CodeGuru Reviewer によるコード品質分析
CodeGuru Reviewer は、GitHub、CodeCommit、Bitbucket のリポジトリと連携し、プルリクエストが作成されるたびに差分コードを自動分析します。Amazon 社内で蓄積された数百万件のコードレビューデータで訓練された機械学習モデルが、一般的なリンターでは検出できない論理的な問題を指摘します。たとえば、リソースリークの可能性がある try-finally パターン、スレッドセーフでないコレクション操作、AWS SDK の非効率な呼び出しパターン (ループ内での DynamoDB GetItem の繰り返しなど) を検出します。対応言語は Java と Python で、検出結果はプルリクエストのコメントとして直接投稿されるため、開発者は通常のコードレビューフローの中で指摘を確認・対応できます。リポジトリ全体のフルスキャンも実行でき、既存コードベースの品質評価に活用できます。検出された推奨事項にはサンプルコードと解説が付属し、なぜその変更が必要かを開発者が理解できるよう設計されています。
CodeGuru Profiler によるランタイムパフォーマンス分析
CodeGuru Profiler は、本番環境で稼働するアプリケーションの CPU 使用率とレイテンシを継続的にプロファイリングします。エージェントをアプリケーションに組み込むと、5 分間隔でスタックトレースのサンプルを収集し、フレームグラフとして可視化します。フレームグラフでは、どのメソッドが CPU 時間を最も消費しているかが一目で分かり、最適化すべきコードパスを特定できます。Lambda 関数の場合はエージェントの組み込みが不要で、プロファイリンググループを作成して Lambda 関数を紐づけるだけで計測が開始されます。Profiler の異常検知機能は、通常時のパフォーマンスプロファイルをベースラインとして学習し、CPU 使用率やレイテンシが異常に増加した場合に自動的に通知します。推奨事項エンジンは、検出されたボトルネックに対して具体的な改善提案を生成します。
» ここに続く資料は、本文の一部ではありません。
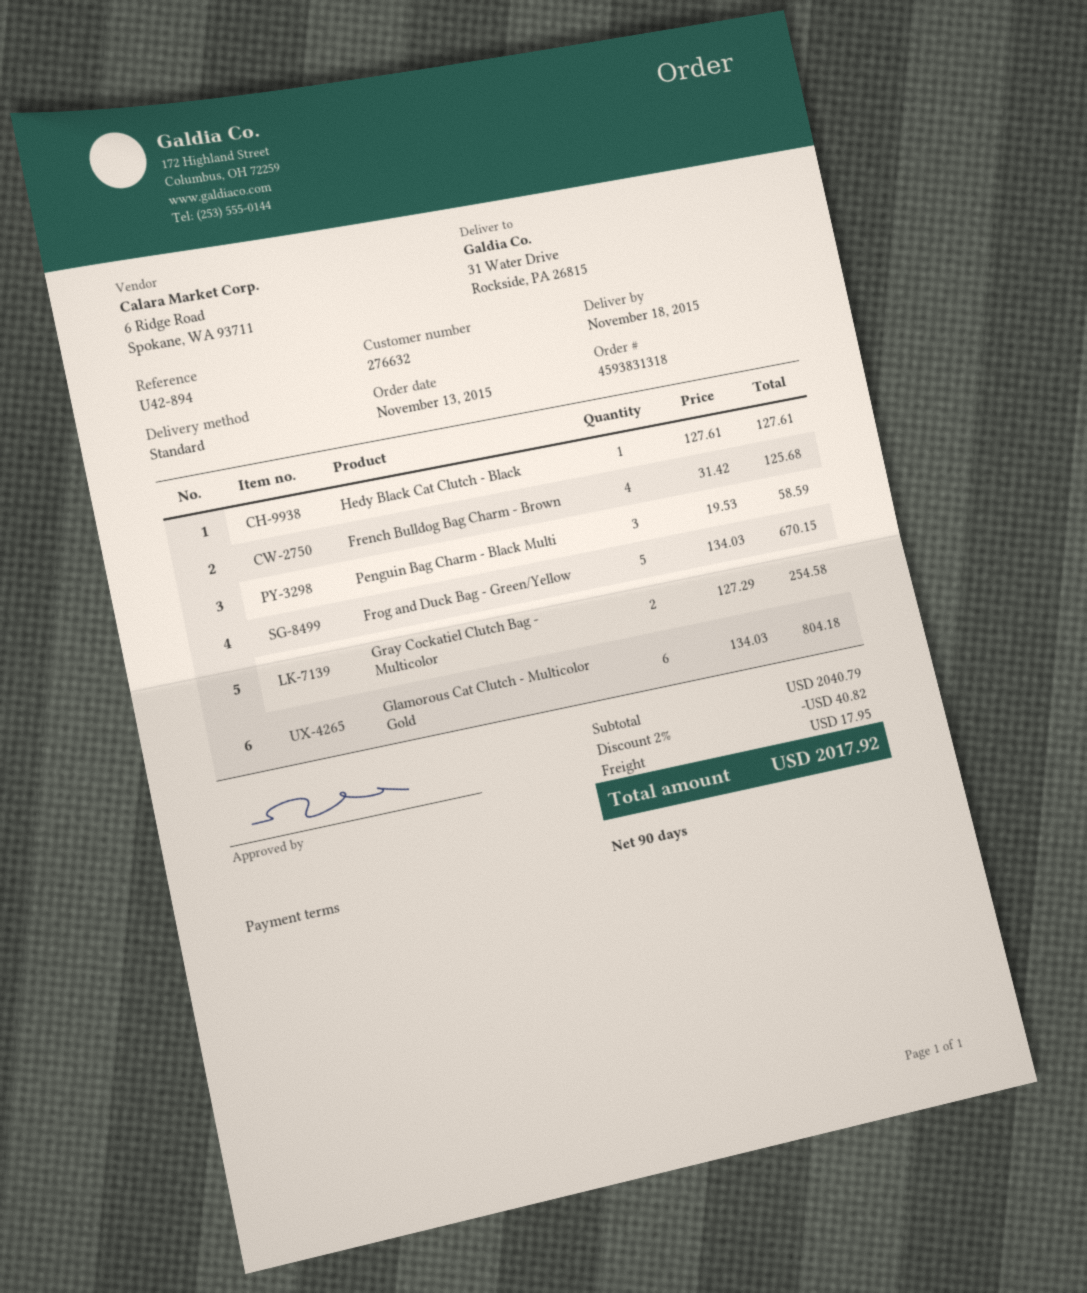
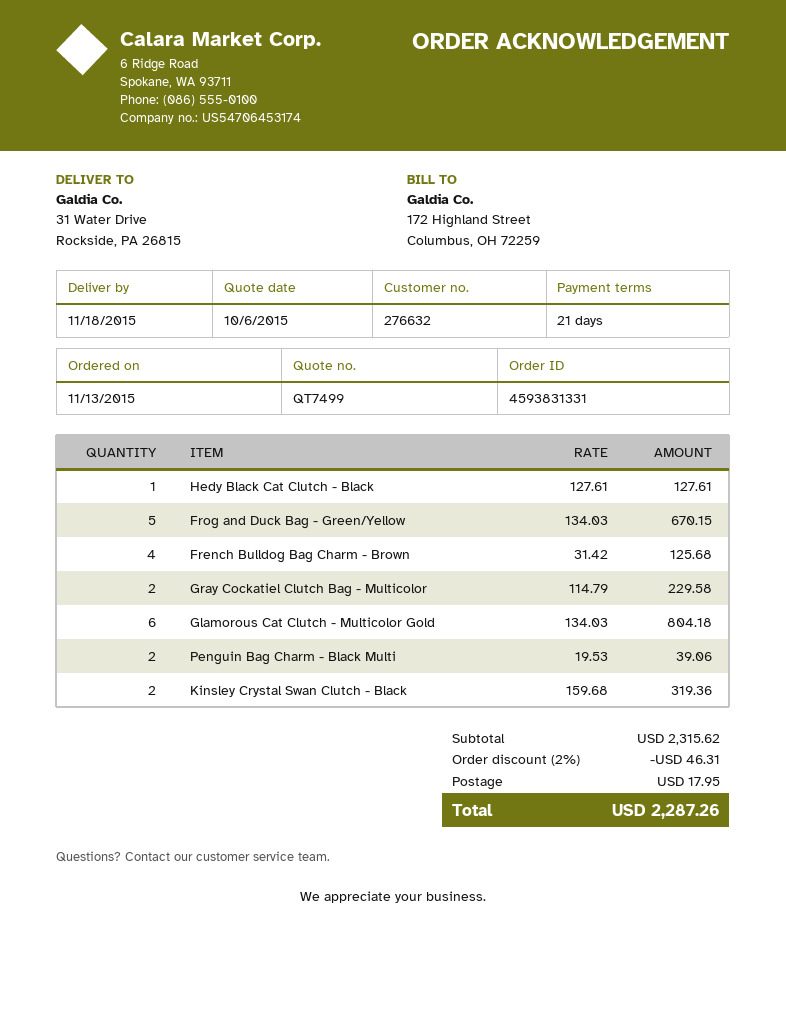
order number: 4593831318 -> 4593831331
payment terms: 90 days -> 21 days
Penguin Bag Charm - Black Multi: 3 x 19.53 = 58.59 -> 2 x 19.53 = 39.06
Gray Cockatiel Clutch Bag - Multicolor: 2 x 127.29 = 254.58 -> 2 x 114.79 = 229.58
Kinsley Crystal Swan Clutch - Black: none -> 2 x 159.68 = 319.36
subtotal: 2040.79 -> 2315.62
discount: 2% = 40.82 -> 2% = 46.31
total: 2017.92 -> 2287.26

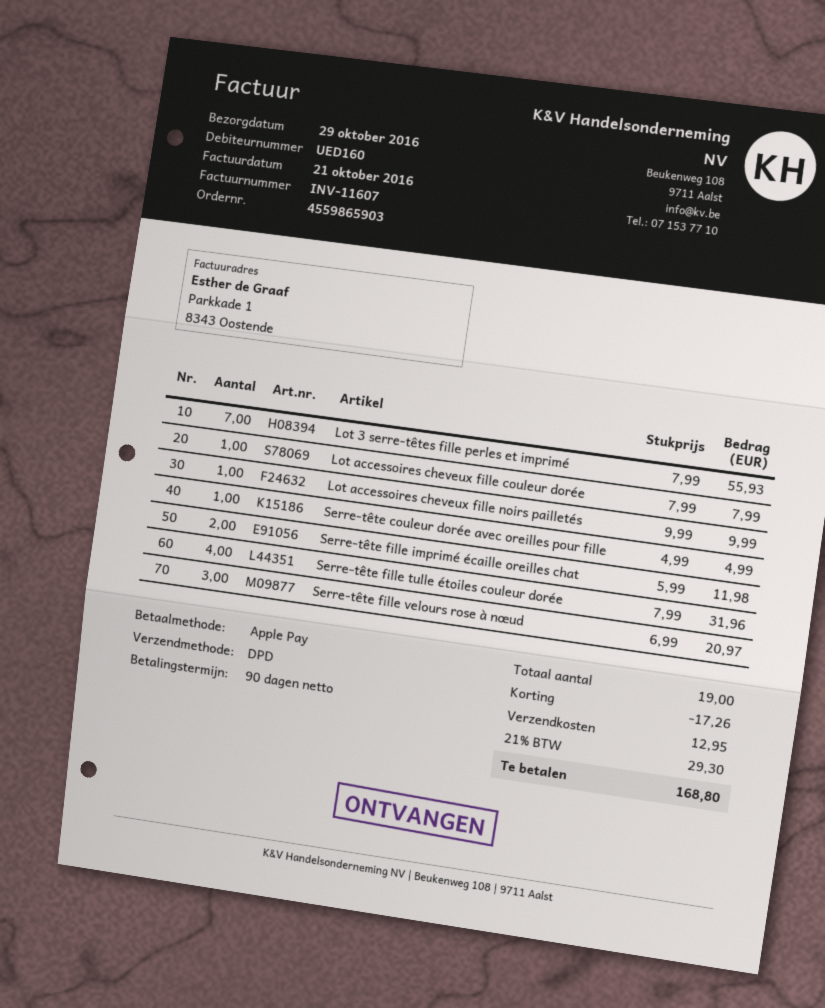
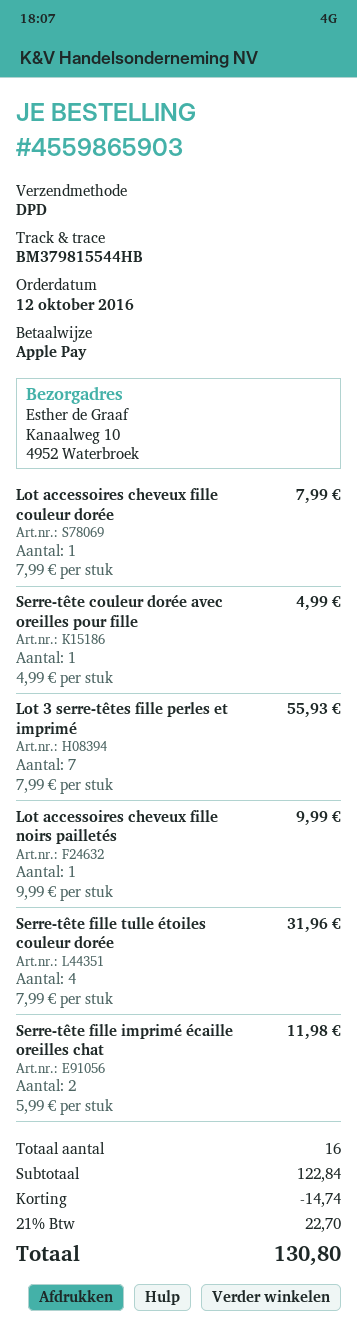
Serre-tête fille velours rose à nœud: 3 x 6.99 = 20.97 -> none
total quantity: 19 -> 16
discount: 17.26 -> 14.74
shipping: 12.95 -> none
tax: 21% = 29.30 -> 21% = 22.70
total: 168.80 -> 130.80

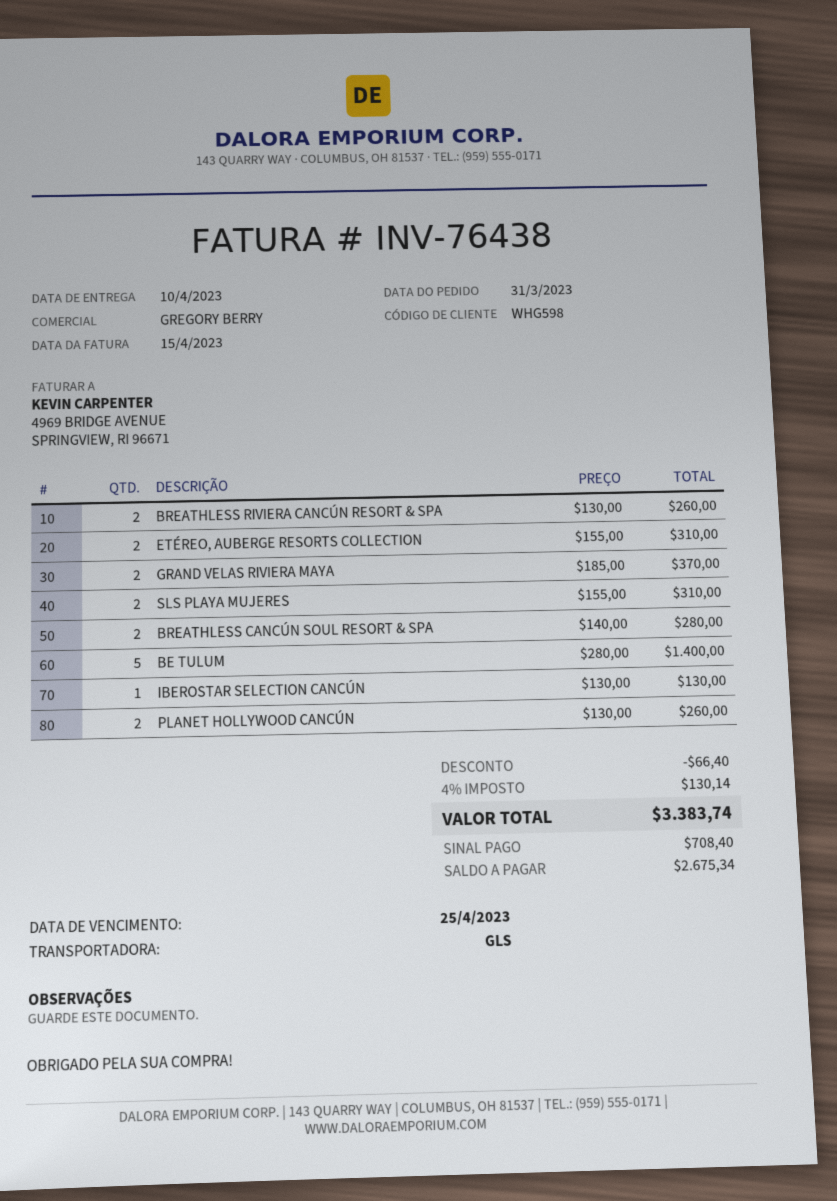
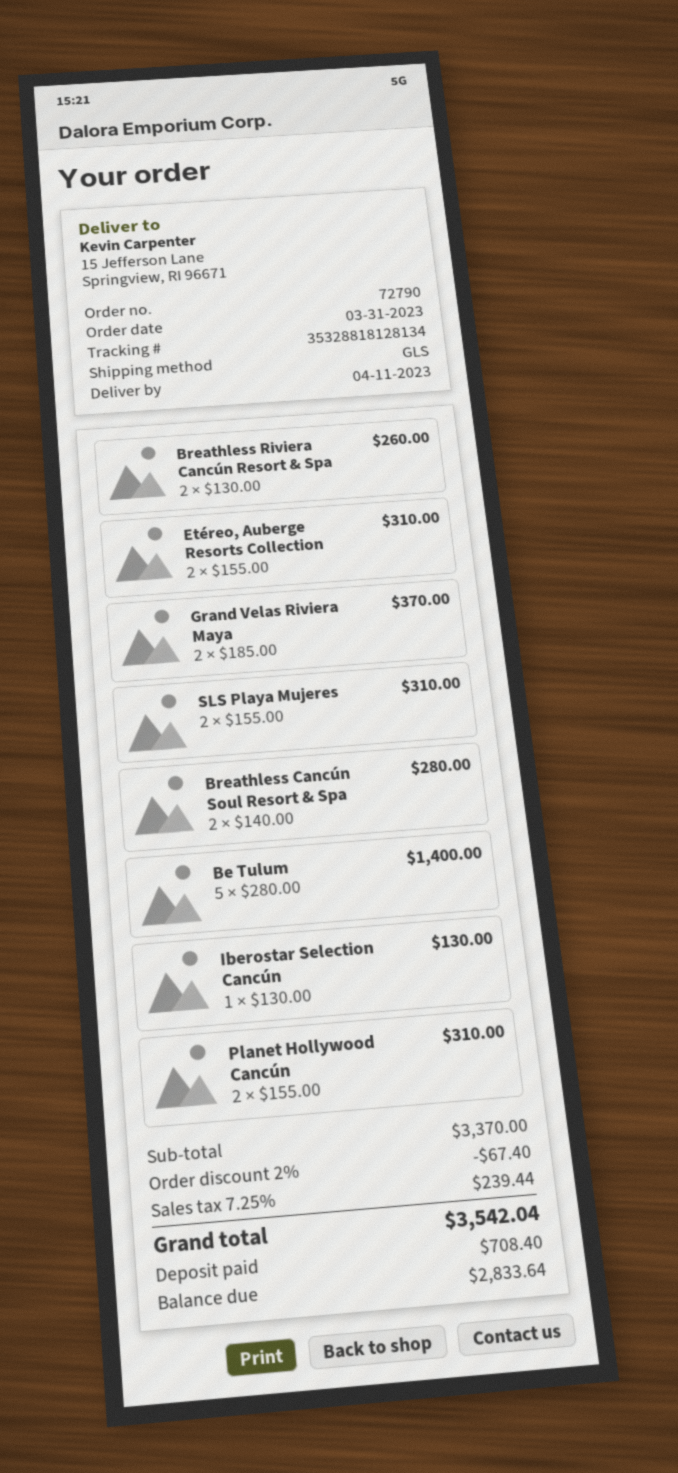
delivery date: 2023-04-10 -> 2023-04-11
PLANET HOLLYWOOD CANCÚN: 2 x 130.00 = 260.00 -> 2 x 155.00 = 310.00
discount: 66.40 -> 67.40
tax: 4% = 130.14 -> 7.25% = 239.44
total: 3383.74 -> 3542.04
balance: 2675.34 -> 2833.64

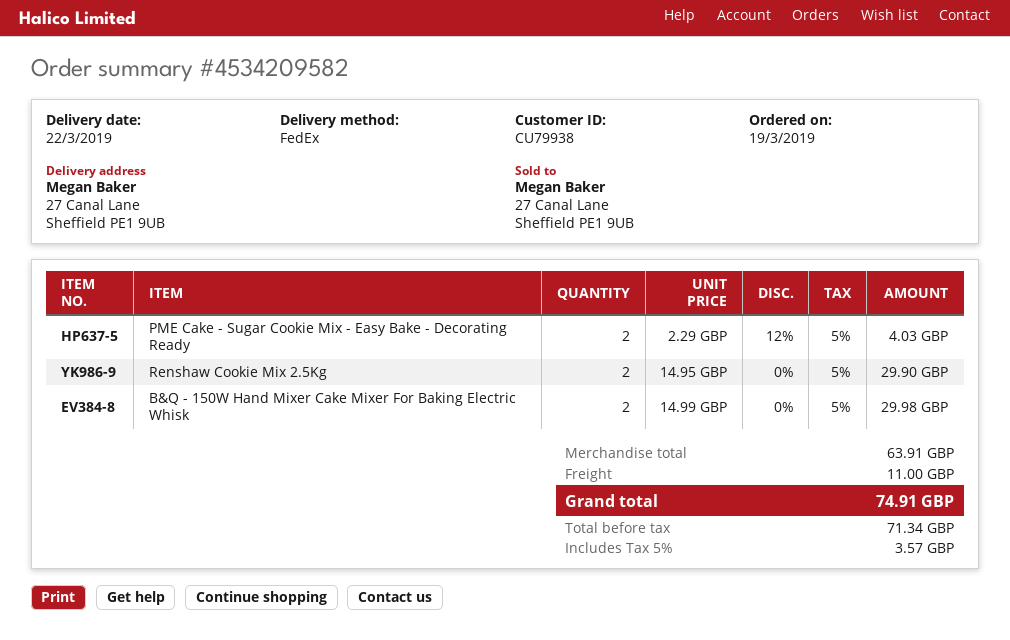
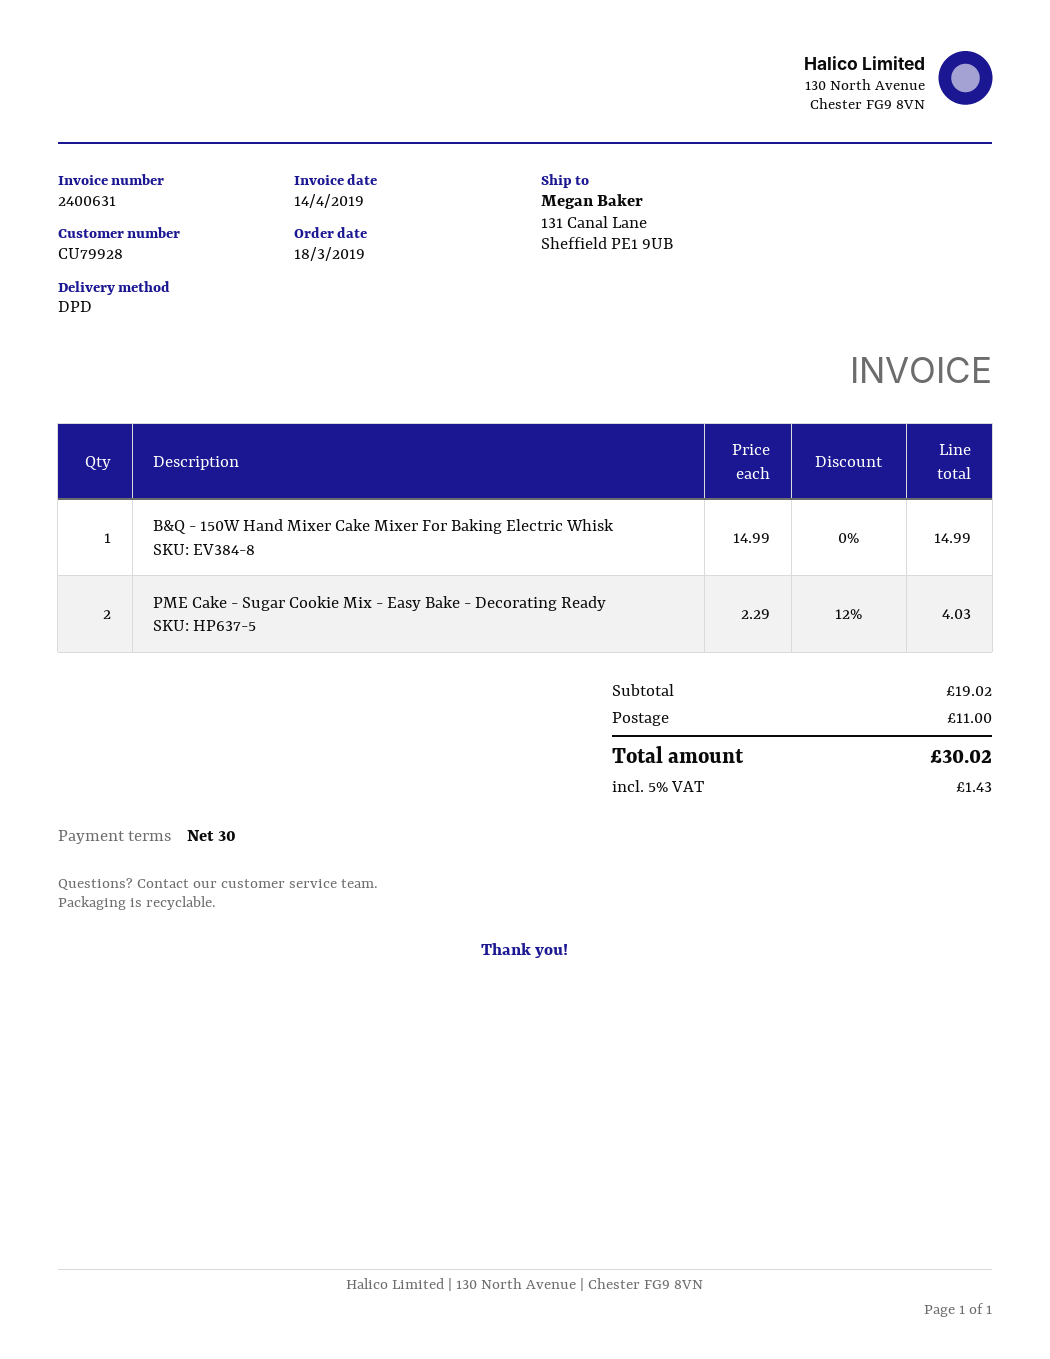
order date: 2019-03-19 -> 2019-03-18
customer number: CU79938 -> CU79928
shipping method: FedEx -> DPD
ship to: 27 Canal Lane, Sheffield PE1 9UB -> 131 Canal Lane, Sheffield PE1 9UB
Renshaw Cookie Mix 2.5Kg: 2 x 14.95 = 29.90 -> none
B&Q - 150W Hand Mixer Cake Mixer For Baking Electric Whisk: 2 x 14.99 = 29.98 -> 1 x 14.99 = 14.99
subtotal: 63.91 -> 19.02
tax: 5% = 3.57 -> 5% = 1.43
total: 74.91 -> 30.02

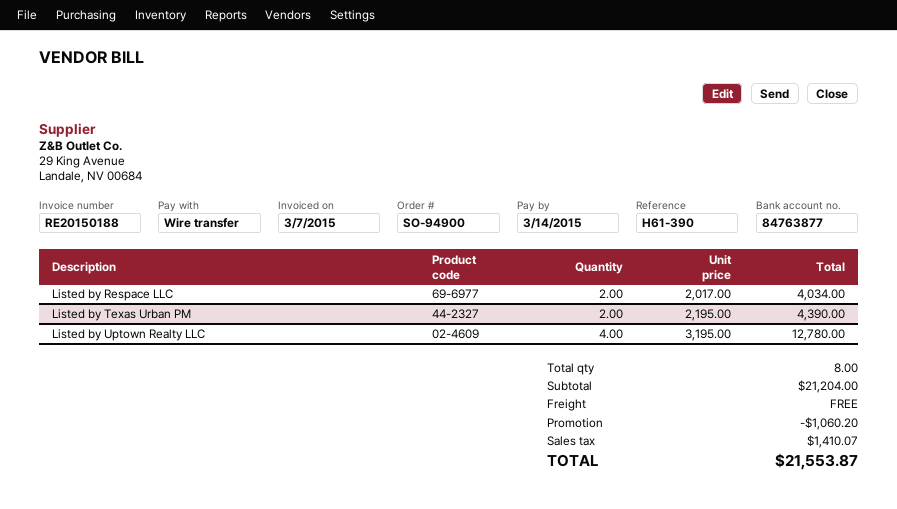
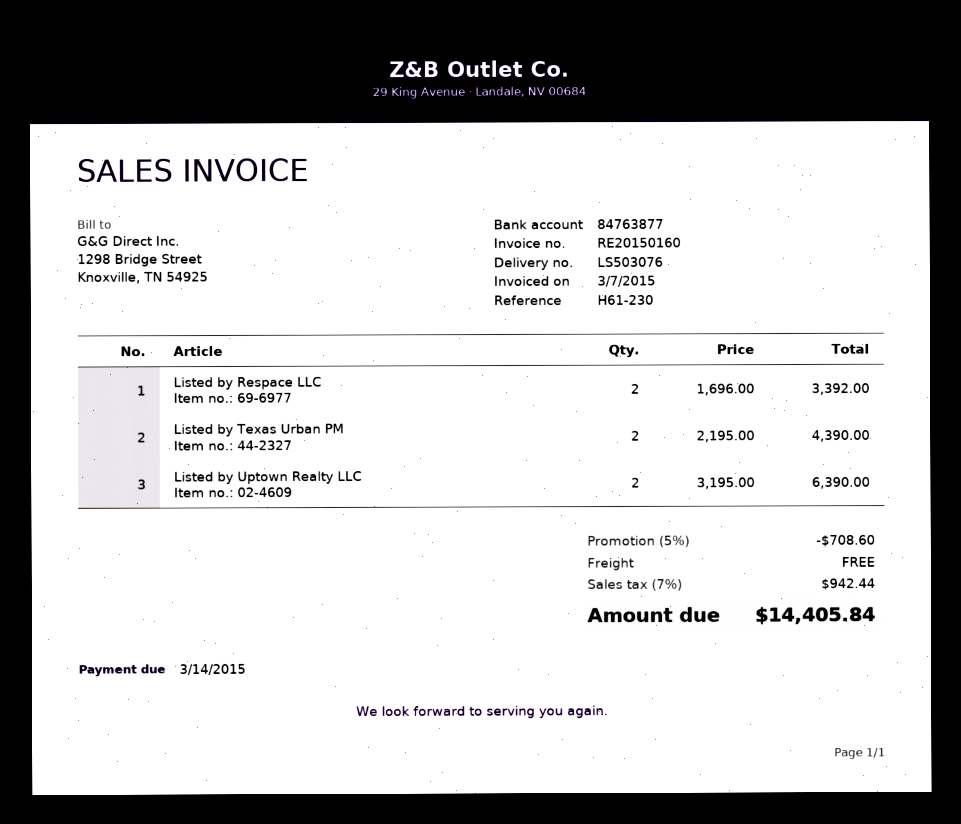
invoice number: RE20150188 -> RE20150160
reference: H61-390 -> H61-230
Listed by Respace LLC: 2 x 2017.00 = 4034.00 -> 2 x 1696.00 = 3392.00
Listed by Uptown Realty LLC: 4 x 3195.00 = 12780.00 -> 2 x 3195.00 = 6390.00
discount: 1060.20 -> 708.60
tax: 1410.07 -> 942.44
total: 21553.87 -> 14405.84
たとえば、ログ出力のフォーマット処理が CPU の 15% を消費している場合、遅延評価パターンへの変更を提案するといった形です。
CodeGuru Security による脆弱性検出
CodeGuru Security は静的アプリケーションセキュリティテスト (SAST) を提供し、ソースコード内のセキュリティ脆弱性を検出します。OWASP Top 10 に含まれる SQL インジェクション、クロスサイトスクリプティング (XSS)、ハードコードされた認証情報、暗号化の不備などを対象とし、Java、Python、JavaScript、TypeScript に対応しています。検出結果には CWE (Common Weakness Enumeration) 番号と深刻度が付与され、脆弱性の種類と影響範囲を体系的に把握できます。特筆すべきは自動修正提案機能で、検出された脆弱性に対して修正後のコードスニペットを生成します。たとえば、パラメータ化されていない SQL クエリを検出した場合、プリペアドステートメントを使用した修正コードを提案します。CI/CD パイプラインへの統合では、CodePipeline のアクションとして組み込み、脆弱性が検出された場合にパイプラインを停止する品質ゲートを設定できます。検出結果は Security Hub にも連携でき、組織全体のセキュリティポスチャの一部として管理できます。